Despite dozens of such vessels passing through the Mandeb Strait each month before the escalation of the Israel-Gaza conflict, attacks by Yemen's Houthi rebels have reduced this number to zero since mid-January.

Vessels are forced to detour around Africa, transporting fuel between the Atlantic and Pacific basins, limiting the number of suppliers available to buyers unless they are willing to pay higher shipping costs. As a result, the global LNG market is becoming increasingly fragmented.

Patrick Dugas, head of LNG trading at TotalEnergies, stated at a meeting last month, "Currently, the split of cargoes between the two basins is more challenging economically than ever before, with the movement of cargoes from one basin to another being more challenging."

To save on transportation costs, traders have to seek sources closer to the production site. These efforts may intensify as fuel demand rises before next winter, when shipping costs typically also increase.

Solutions include swapping cargoes, such as delivering U.S. LNG to Europe and seeking equivalent supply in Asia to fulfill obligations to buyers there. According to ship tracking data, Qatar's LNG exports to Asia reached their highest levels since at least 2017 in the first quarter of 2024, while Russia shipped even more LNG to Europe.

Previously, the Red Sea and its Suez Canal accounted for about a tenth of global maritime trade, providing Qatar with the shortest route to Europe.
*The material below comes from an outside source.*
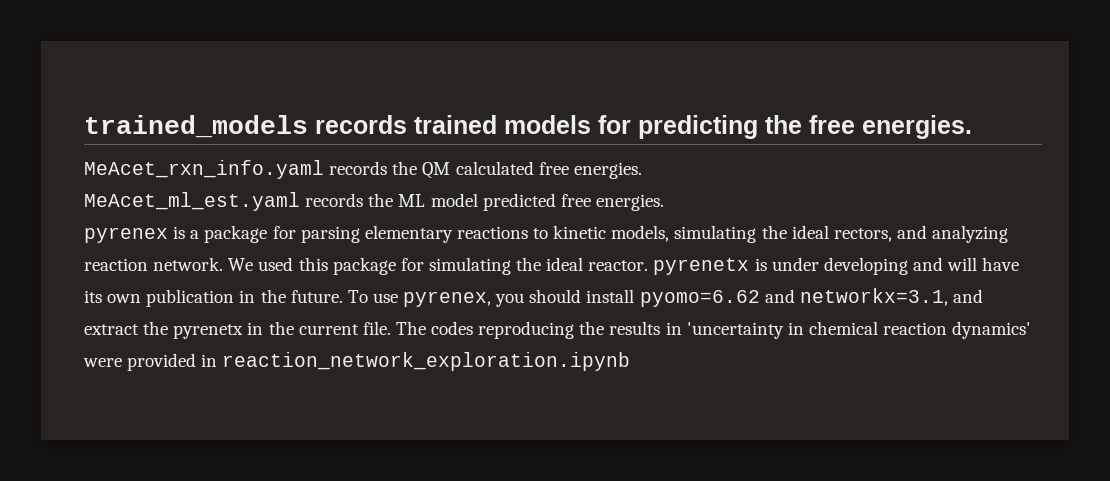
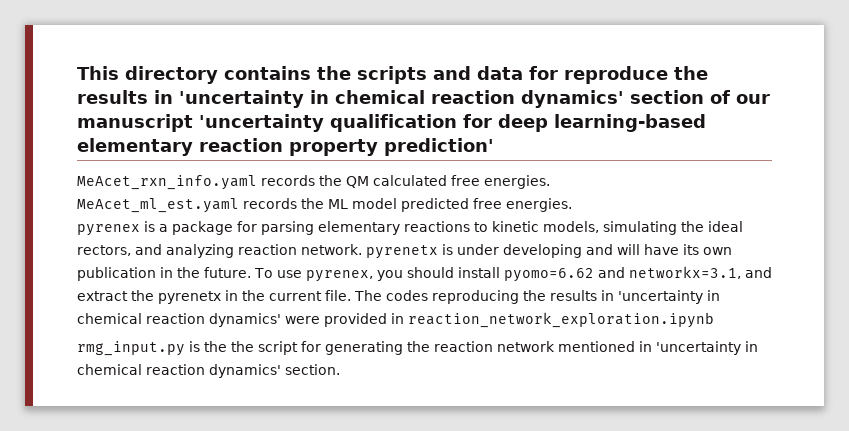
- trained_models records trained models for predicting the free energies.
+ This directory contains the scripts and data for reproduce the results in 'uncertainty in chemical reaction dynamics' section of our manuscript 'uncertainty qualification for deep learning-based elementary reaction property prediction'
- pyrenex is a package for parsing elementary reactions to kinetic models, simulating the ideal rectors, and analyzing reaction network. We used this package for simulating the ideal reactor. pyrenetx is under developing and will have its own publication in the future.
+ pyrenex is a package for parsing elementary reactions to kinetic models, simulating the ideal rectors, and analyzing reaction network. pyrenetx is under developing and will have its own publication in the future.
+ rmg_input.py is the the script for generating the reaction network mentioned in 'uncertainty in chemical reaction dynamics' section.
Europe has started accepting LNG since losing Russia's pipeline gas supply.

According to data from Clarkson Research Services, the world's largest ship brokerage firm, vessels now have to travel longer distances, limiting their capacity and increasing global demand for oil products and natural gas by about 4%.

Thousands of miles away, the transit through the Panama Canal has significantly decreased due to unprecedented drought, reducing the number of vessels passing through. Consequently, another shorter route for U.S. LNG to Asia has effectively closed. Dugas of TotalEnergies suggests that this congestion may be structural, as U.S. LNG supply is expected to increase by the end of this decade, which may not alleviate the burden on this route.

So far, the daily cost of chartering tankers has remained resilient, even decreasing since the escalation of the Red Sea incidents in January. This reflects the good supply conditions in markets like Europe, which experienced a mild winter and subdued industrial fuel consumption.

"However, this is precisely what we call the 'shoulder period' for LNG, with low natural gas and shipping demand," said Per Christian Willoch Fett, head of LNG and global director at ship brokerage firm Fearnleys AS. "Let's see how things evolve as we move into the upswing, entering the autumn."